Alberto Cormillot: un curioso, de Floresta a Tikrit
Desde los 6 años, devoraba Patoruzú y otras revistas; la lectura avivó en él una curiosidad que lo llevó hasta una Irak bajo fuego y que hoy sigue intacta
La oficina que Alberto Cormillot tiene en su clínica de Núñez está llena de objetos. Las paredes están tapizadas de libros, pero allí donde un estante ofrece la más mínima superficie, hay algo apoyado. Se trata de cosas de lo más disímiles, casi todas llegadas de lejos, tanto en el tiempo como en el espacio. A lo largo de los años, Alberto ha ido coleccionando souvenirs de momentos únicos y hoy la oficina es una galería de su vida. Cada pieza está allí por una razón y cuenta una historia: los frascos de la farmacia que tenía su abuelo materno, los títeres con los que jugaba de chico, el camión armado con piezas de Mecano, la cabeza de cerámica de apariencia etrusca y hasta… la balanza de piso que usaba Saddam Hussein en el baño privado de su palacio en Tikrit.
¿Cómo hacer para elegir uno solo de ellos? Alberto se queda con aquel que los contiene a todos. Aquel que le despertó, cuando era un chico, esa curiosidad omnívora que es el motor de su existencia: un ejemplar de la revista Patoruzú del 22 de noviembre de 1948, Año XIII, número 584, que se vendía a 30 centavos “en todo el país”. Tiene en la tapa un dibujo de Ferro previo a la corrección política, en el que un gaucho fornido, pero de gesto afeminado compra lápiz labial.
La lectura fue para Cormillot la primera ventana al mundo. Una forma de calmar su sed de historias y de saber. Con sus compañeros compartía las calles de Floresta, el balero, las bolitas y el rango. Pero apenas llegaba del colegio, su abuela le daba un puñado de monedas y él cruzaba la calle en dirección al kiosco de diarios, con una recomendación zumbando en sus oídos: “¡Cuidado con el tranvía!”. Los lunes compraba Patoruzú y Billiken; los martes, la revista del Pato Donald; los miércoles, Rico Tipo; los jueves, Patoruzito; los viernes, Misterix.
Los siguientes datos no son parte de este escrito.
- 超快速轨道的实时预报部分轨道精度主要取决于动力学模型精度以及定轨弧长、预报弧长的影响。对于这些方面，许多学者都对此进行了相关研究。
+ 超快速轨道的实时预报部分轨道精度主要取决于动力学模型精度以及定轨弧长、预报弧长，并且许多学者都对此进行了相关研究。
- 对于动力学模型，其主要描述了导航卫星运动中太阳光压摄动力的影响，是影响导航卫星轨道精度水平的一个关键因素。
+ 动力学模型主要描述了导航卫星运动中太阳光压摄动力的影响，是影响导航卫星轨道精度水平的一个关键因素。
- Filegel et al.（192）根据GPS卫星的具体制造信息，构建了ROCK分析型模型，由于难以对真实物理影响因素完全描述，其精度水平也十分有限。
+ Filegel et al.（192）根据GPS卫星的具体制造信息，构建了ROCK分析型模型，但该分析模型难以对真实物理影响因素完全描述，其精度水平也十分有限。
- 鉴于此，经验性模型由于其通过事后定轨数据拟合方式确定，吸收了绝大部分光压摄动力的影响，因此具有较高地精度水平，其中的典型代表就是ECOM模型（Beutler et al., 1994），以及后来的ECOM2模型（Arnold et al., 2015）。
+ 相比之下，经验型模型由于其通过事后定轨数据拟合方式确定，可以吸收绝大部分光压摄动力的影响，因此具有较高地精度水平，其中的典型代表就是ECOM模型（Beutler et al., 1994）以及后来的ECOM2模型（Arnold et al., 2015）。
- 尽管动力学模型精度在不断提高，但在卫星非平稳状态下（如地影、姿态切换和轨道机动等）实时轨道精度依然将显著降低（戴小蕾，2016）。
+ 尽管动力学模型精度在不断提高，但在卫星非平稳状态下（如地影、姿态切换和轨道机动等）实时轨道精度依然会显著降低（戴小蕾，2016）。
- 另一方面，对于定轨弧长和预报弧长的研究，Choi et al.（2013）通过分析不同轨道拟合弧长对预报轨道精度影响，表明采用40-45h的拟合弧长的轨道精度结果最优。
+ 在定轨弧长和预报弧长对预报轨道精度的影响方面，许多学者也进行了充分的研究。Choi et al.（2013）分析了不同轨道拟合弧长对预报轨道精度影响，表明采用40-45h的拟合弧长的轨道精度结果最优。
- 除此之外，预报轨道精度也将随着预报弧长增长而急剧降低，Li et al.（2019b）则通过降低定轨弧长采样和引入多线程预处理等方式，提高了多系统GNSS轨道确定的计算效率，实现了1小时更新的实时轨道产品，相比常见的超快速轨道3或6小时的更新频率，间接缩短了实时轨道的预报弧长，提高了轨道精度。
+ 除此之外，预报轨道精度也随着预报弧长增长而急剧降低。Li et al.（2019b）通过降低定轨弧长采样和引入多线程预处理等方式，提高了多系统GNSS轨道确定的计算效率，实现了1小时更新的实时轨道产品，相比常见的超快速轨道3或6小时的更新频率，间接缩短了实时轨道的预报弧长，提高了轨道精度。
Leía. Todas las tardes. “Me devoraba esas revistas. En verano, en el patio. En invierno, en el comedor, oscuro y solitario. Pero también mientras andaba en bicicleta o mientras mi madre me lavaba el pelo.”
Cormillot, que lo conserva todo, tiene las colecciones de esas revistas entre fines de los años 40 y principios de los 50. Las guarda en un galpón donde descansa la mayor parte de sus más de 10.000 libros. Los estantes de su oficina dan cuenta de sus intereses amplios: hay libros de medicina, claro, pero también de sociología, filosofía y política, junto con novelas y biografías. Alberto señala, en el estante más alto, las Rimas de Bécquer en dos tomos, encuadernadas. Eran de su madre, Esther, de quien heredó el amor por la lectura, pero también la hiperactividad y la pasión por el trabajo. Sin embargo, fue su padre, Beto, quien le compró la primera Patoruzú. “Era cobrador de la luz en la Ítalo Argentina. No había terminado la primaria, pero era muy curioso. Le interesaba saber cómo funcionaban las cosas. Se daba maña, era un hacedor. No me contagió la habilidad manual, pero si la curiosidad.”
De Patoruzú y las revistas, la curiosidad lo llevó directo a Salgari y a Verne. Pero también, mucho después, a lugares más lejanos y peligrosos. Irak, por ejemplo. Llegó a Bagdad poco después del ataque lanzado por Bush hijo en marzo de 2003. Quería ver con sus propios ojos qué estaba sucediendo allí. Entró en el país por Jordania, escoltado por blindados de la coalición, tras convencer a un equipo de la Fox de que lo aceptaran en su convoy. Trabajó como voluntario en un hospital de Bagdad. Un día, acompañado por un periodista de la Fox, hizo 140 kilómetros hasta Tikrit y allí entraron al palacio abandonado de Saddam. En el baño privado del dictador encontró una balanza marca Terraillon. Y se la trajo. Hoy está en el piso de su oficina. Un souvenir más de este lector incansable que, desde aquella Patoruzú, se dejó llevar por la curiosidad.